Hi here is the picture of the flux (Borax) i used to melt with the incinirated Ag powder , the greener ones are the out put after melting using Oxy acetalene torch and the black ones are the out put after using my small melting electric furnace , i want to why there is colour difference ,am i losing any pm in these.?


----------



## goldsilverpro (Sep 16, 2011)

The second one looks somewhat like melted silver chloride but, since it didn't show in the first photo, who knows? In the furnace melt, did you have a noticeable separate layer (usually greenish) between the slag and the silver, after cooling? If so, that could be silver chloride.

BTW, Sena, of all the possible categories to put this thread in, why on earth would you stick it in the LEGAL category????? I moved it to to the silver category. 

Let's try to put stuff in the right places, folks. Makes it easier for everyone.


----------



## sena (Sep 16, 2011)

goldsilverpro said:


> The second one looks somewhat like melted silver chloride but, since it didn't show in the first photo, who knows? In the furnace melt, did you have a noticeable separate layer (usually greenish) between the slag and the silver, after cooling? If so, that could be silver chloride.
> 
> BTW, Sena, of all the possible categories to put this thread in, why on earth would you stick it in the LEGAL category????? I moved it to to the silver category.
> 
> Let's try to put stuff in the right places, folks.
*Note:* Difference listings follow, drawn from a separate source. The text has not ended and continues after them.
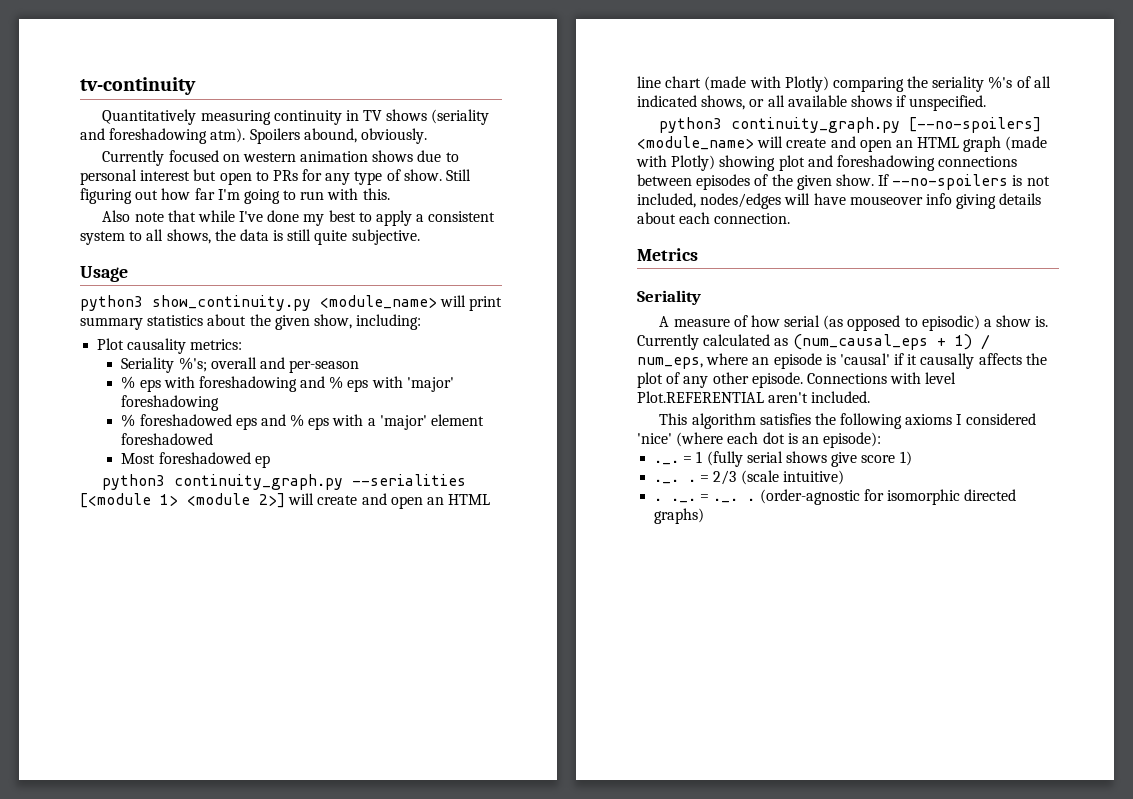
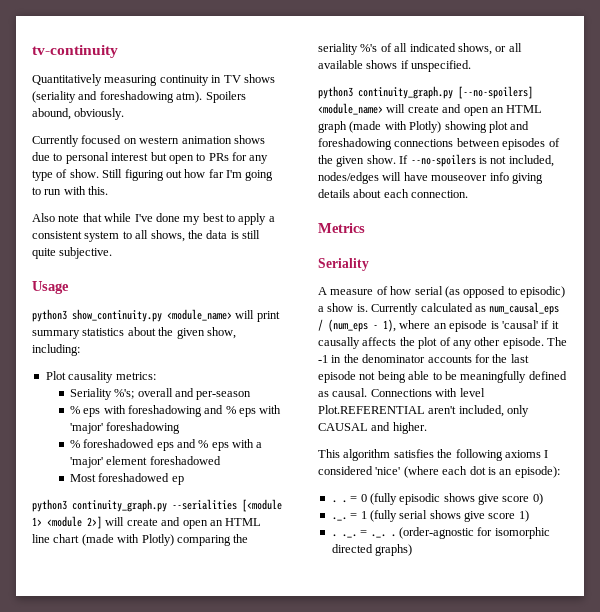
[792,334,990,350] [637,357,703,369] (num_causal_eps + 1) / num_eps, -> [489,302,560,315] [318,319,396,332] num_causal_eps / (num_eps - 1),
(803, 380) none -> [547,337,567,346] [318,354,529,363] [318,371,567,383] [318,388,368,397] The -1 in the denominator accounts for the last episode not being able to be meaningfully defined as causal.
[811,391,871,403] included. -> [458,405,530,417] [318,422,427,434] included, only CAUSAL and higher.
(882, 440) none -> [331,493,543,505] // . . = 0 (fully episodic shows give score 0)
[654,470,844,485] // ._. . = 2/3 (scale intuitive) -> (529, 516) none

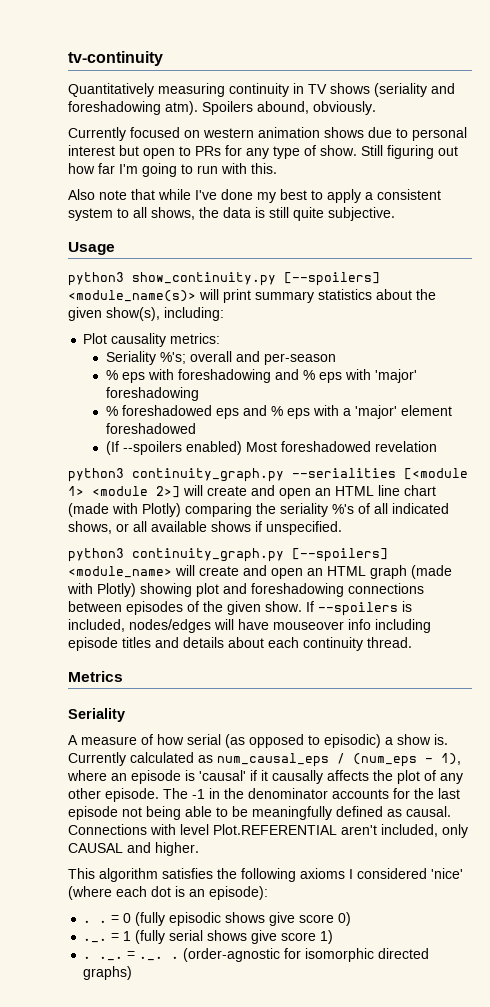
[167,309,232,321] <module_name> -> [284,272,380,286] [68,290,196,302] [--spoilers] <module_name(s)>
[206,327,236,339] show, -> [106,307,160,321] show(s),
(221, 460) none -> [105,441,242,455] (If --spoilers enabled)
[171,476,184,485] ep -> [374,441,437,452] revelation
[458,86,533,99] [--no-spoilers] -> [292,548,388,562] [--spoilers]
[410,154,507,167] --no-spoilers is not -> [318,601,412,616] --spoilers is
[511,173,543,184] giving -> [375,619,431,633] [68,637,179,651] including episode titles and
[411,190,469,198] connection. -> [303,637,412,651] continuity thread.

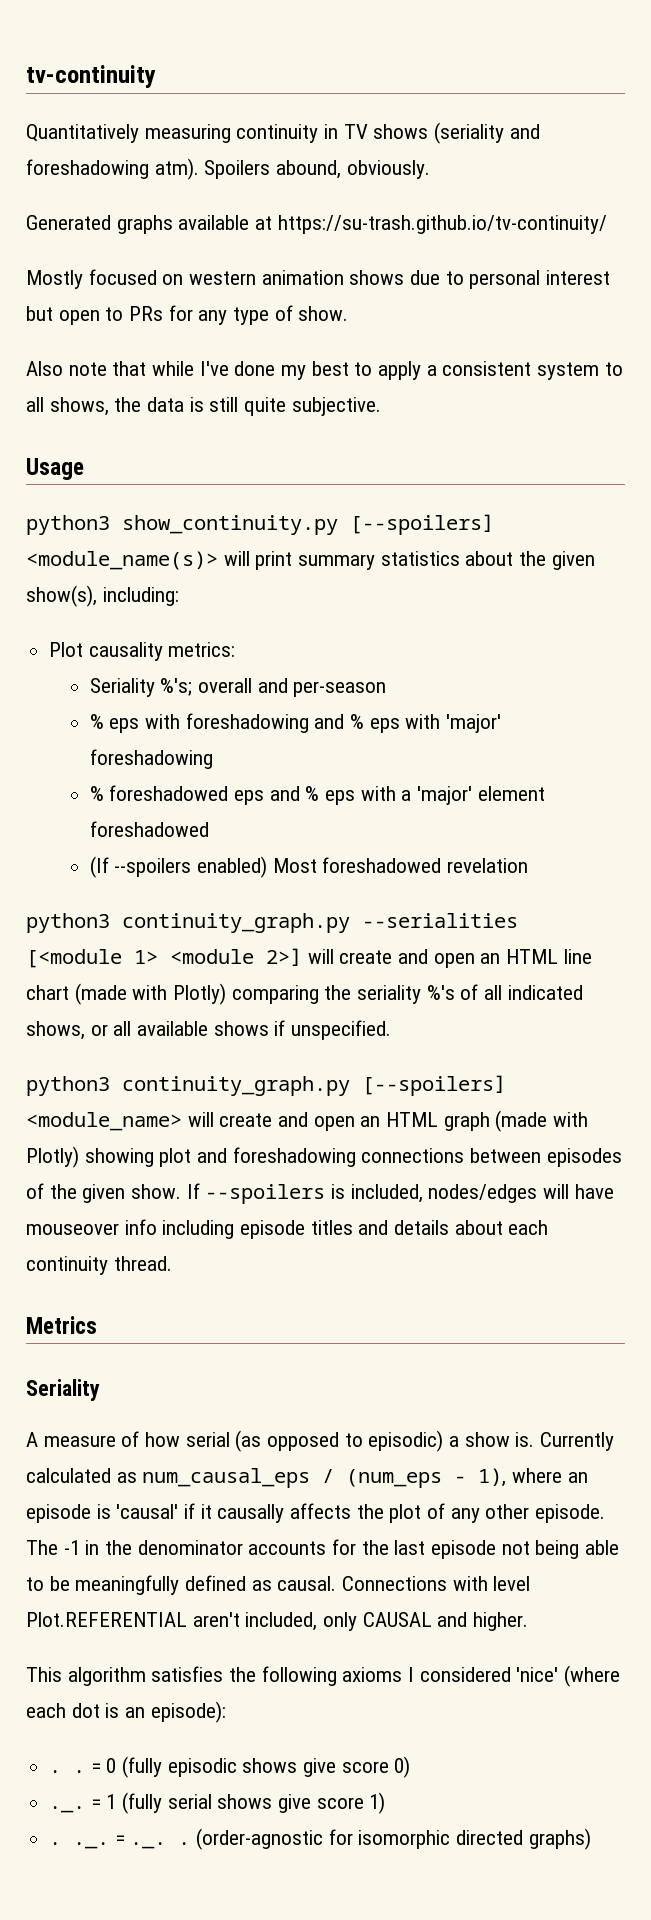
[68,127,126,141] Currently -> [26,215,607,234] [26,270,83,289] Generated graphs available at https://su-trash.github.io/tv-continuity/ // Mostly
[361,145,458,159] [68,163,277,177] Still figuring out how far I'm going to run with this. -> (349, 313) none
Makes it easier for everyone.


Thanks GSP


----------



## NoIdea (Sep 16, 2011)

You sure know how to make nice pretty glass. :lol: 

I have had the same sort of result, to me it means i had way too much other stuff that should have not been their before i started.
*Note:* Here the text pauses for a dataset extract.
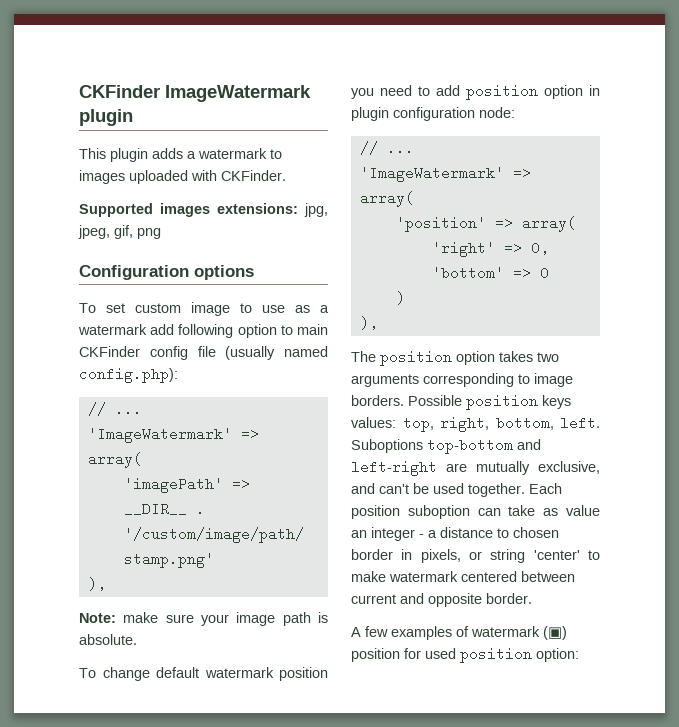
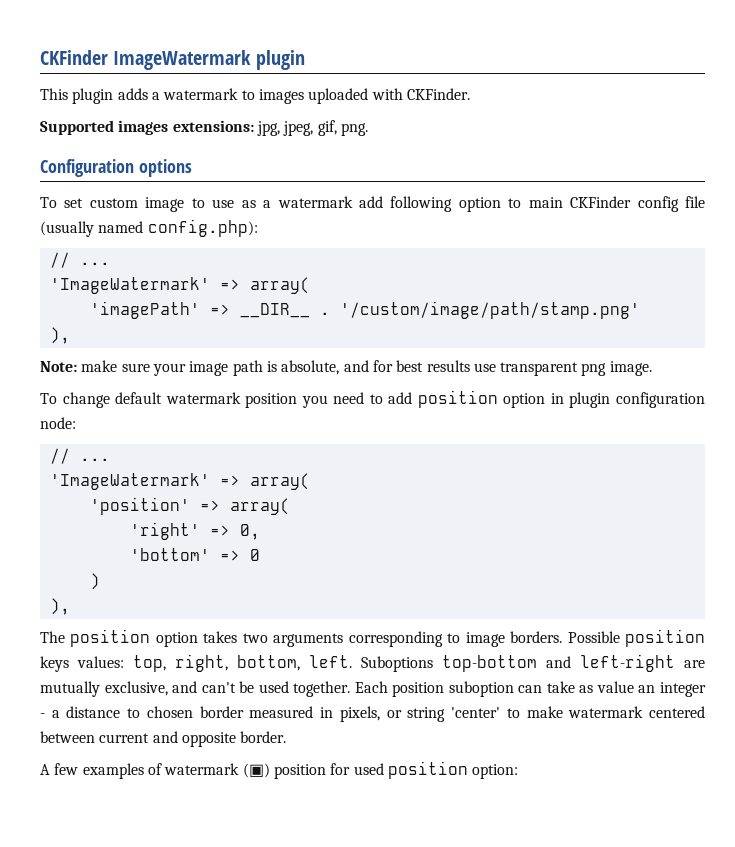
[137,228,161,239] png -> [340,123,368,136] png.
[79,634,137,645] absolute. -> [281,360,652,376] absolute, and for best results use transparent png image.
(393, 554) none -> [249,706,314,718] measured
Did you recover any silver?

Deano


----------



## sena (Sep 17, 2011)

NoIdea said:


> You sure know how to make nice pretty glass. :lol:
> 
> I have had the same sort of result, to me it means i had way too much other stuff that should have not been their before i started.
> 
> ...


Yeah a couple of cakes ..i asked a friend owning a brass foundry regarding this colour change , he said me that is due to the oxygen in the torch makes these 
changes .


----------